# Your assignment
Check each line of the listing for the word "simulation" and report how many lines contain it, giving nothing but the number.

# Data excerpts
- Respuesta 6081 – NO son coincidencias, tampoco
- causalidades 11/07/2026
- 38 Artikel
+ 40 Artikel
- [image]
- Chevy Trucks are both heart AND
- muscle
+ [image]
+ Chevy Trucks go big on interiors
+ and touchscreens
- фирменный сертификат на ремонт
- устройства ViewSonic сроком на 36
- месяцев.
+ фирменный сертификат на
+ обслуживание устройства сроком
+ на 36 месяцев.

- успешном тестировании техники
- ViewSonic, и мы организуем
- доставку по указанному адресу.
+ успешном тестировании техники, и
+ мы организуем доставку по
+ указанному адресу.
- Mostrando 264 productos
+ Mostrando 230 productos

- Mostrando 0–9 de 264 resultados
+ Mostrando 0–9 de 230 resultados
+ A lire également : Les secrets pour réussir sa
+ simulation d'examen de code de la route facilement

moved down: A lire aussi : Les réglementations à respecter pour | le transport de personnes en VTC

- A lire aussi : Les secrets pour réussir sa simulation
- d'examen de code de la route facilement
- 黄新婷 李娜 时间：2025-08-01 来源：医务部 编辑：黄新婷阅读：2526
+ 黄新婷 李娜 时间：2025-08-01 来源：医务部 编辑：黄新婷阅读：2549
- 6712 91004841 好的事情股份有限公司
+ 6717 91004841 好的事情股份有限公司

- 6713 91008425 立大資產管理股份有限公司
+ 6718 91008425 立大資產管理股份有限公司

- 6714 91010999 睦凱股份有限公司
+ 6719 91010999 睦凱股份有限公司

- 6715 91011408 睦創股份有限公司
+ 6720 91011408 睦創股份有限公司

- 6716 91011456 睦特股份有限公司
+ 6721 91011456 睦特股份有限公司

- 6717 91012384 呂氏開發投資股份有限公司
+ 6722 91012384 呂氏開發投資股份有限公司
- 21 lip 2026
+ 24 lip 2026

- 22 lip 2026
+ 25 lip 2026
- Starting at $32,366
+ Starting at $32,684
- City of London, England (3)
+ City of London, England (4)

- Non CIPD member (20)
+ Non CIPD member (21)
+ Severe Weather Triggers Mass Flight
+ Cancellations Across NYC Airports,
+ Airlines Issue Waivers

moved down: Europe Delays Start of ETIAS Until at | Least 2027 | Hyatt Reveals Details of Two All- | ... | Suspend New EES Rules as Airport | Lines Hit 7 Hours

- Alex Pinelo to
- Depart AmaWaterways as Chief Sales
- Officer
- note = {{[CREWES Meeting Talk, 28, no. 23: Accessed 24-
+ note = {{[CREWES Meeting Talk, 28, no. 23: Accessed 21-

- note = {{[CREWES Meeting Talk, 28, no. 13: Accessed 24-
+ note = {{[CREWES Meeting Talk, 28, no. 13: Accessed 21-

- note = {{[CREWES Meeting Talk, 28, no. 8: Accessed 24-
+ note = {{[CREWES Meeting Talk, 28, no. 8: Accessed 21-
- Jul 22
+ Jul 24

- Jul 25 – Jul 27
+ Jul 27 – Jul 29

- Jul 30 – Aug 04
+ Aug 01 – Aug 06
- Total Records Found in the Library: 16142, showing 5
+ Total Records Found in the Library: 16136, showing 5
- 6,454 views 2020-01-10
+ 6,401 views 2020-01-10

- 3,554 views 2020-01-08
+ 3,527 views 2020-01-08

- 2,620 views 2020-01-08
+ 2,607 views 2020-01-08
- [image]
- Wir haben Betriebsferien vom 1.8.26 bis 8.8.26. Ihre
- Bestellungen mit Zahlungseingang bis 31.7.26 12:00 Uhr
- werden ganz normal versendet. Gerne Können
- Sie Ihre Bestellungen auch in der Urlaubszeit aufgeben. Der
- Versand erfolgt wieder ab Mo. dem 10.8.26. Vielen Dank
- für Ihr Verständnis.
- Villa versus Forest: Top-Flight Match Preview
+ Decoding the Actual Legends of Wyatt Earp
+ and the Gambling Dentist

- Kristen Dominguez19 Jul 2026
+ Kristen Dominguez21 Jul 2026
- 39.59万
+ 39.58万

# Task result
2